CAPE MAY LIGHTHOUSE STRUCTURE

This is a cutaway drawing of the Lighthouse, showing the wall construction and spiral staircase.

1. How tall is the Lighthouse?

The lighthouse tower is 157 feet 6 inches tall, from the ground line to the ventilator ball on top.

 

2.  How many steps are there to the top?
There are 217 steps from the ground to the top, with 199 steps in the tower’s cast iron spiral staircase.

 

3.  How old is the Lighthouse?
The Cape May Lighthouse was built in 1859, and is the third fully documented lighthouse to be built at Cape May Point.  The first was built in 1823; the second in 1847.  The exact locations of the first two lighthouses are now underwater due to erosion.

 

4.  How thick are the brick walls?
The Lighthouse actually has two separate walls.  The outside wall is cone-shaped, and is 3 feet 10 inches thick at the bottom, and 1 foot 6 inches thick at the top.  The inside wall is a cylinder with 8.5-inch thick walls which support the spiral staircase.  The walls were designed to withstand winds several times above hurricane force.

 

5.  Is the beacon still working?
Yes.  The U.S. Coast Guard continues to operate the light as an active aid to navigation.  The light is visible 24 miles out to sea and flashes every 15 seconds.  A lighthouse’s flash pattern is called its “characteristic;” every lighthouse has its own light characteristic and exterior paint scheme (called a daymark) so that ship captains can tell them apart.

 

6.  What were the two small rooms on either side of the entrance hallway used for?
They were storage rooms that held tools,  implements and fuel for the lantern before the Oil House was built.
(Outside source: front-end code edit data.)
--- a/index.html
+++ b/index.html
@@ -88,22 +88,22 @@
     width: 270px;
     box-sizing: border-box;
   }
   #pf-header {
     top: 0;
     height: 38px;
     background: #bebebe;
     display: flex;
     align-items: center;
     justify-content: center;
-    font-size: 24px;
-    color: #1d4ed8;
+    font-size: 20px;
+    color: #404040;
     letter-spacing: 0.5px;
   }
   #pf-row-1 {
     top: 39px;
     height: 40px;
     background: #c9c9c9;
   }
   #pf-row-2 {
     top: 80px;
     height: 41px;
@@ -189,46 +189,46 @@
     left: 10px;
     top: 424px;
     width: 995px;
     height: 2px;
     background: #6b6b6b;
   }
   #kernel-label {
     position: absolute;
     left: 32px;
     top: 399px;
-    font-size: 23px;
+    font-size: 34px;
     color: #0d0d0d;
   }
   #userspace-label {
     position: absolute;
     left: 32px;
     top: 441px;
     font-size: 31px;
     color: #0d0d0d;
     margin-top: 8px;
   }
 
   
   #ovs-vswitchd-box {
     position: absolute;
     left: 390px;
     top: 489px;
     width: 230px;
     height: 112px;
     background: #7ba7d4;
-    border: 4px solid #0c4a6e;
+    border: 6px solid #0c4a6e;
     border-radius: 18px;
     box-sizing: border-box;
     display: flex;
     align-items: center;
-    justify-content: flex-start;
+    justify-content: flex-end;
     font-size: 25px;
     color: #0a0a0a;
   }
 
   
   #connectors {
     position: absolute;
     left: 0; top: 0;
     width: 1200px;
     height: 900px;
The keeper also used one as a small office.

 

7.  Who owns the Lighthouse?
The State of New Jersey owns the Lighthouse, but the Coast Guard maintains the beacon apparatus.  The Mid-Atlantic Center for the Arts & Humanities (MAC) in Cape May leases the Lighthouse from the State with the mission of restoring the structure and operating it as a historic site.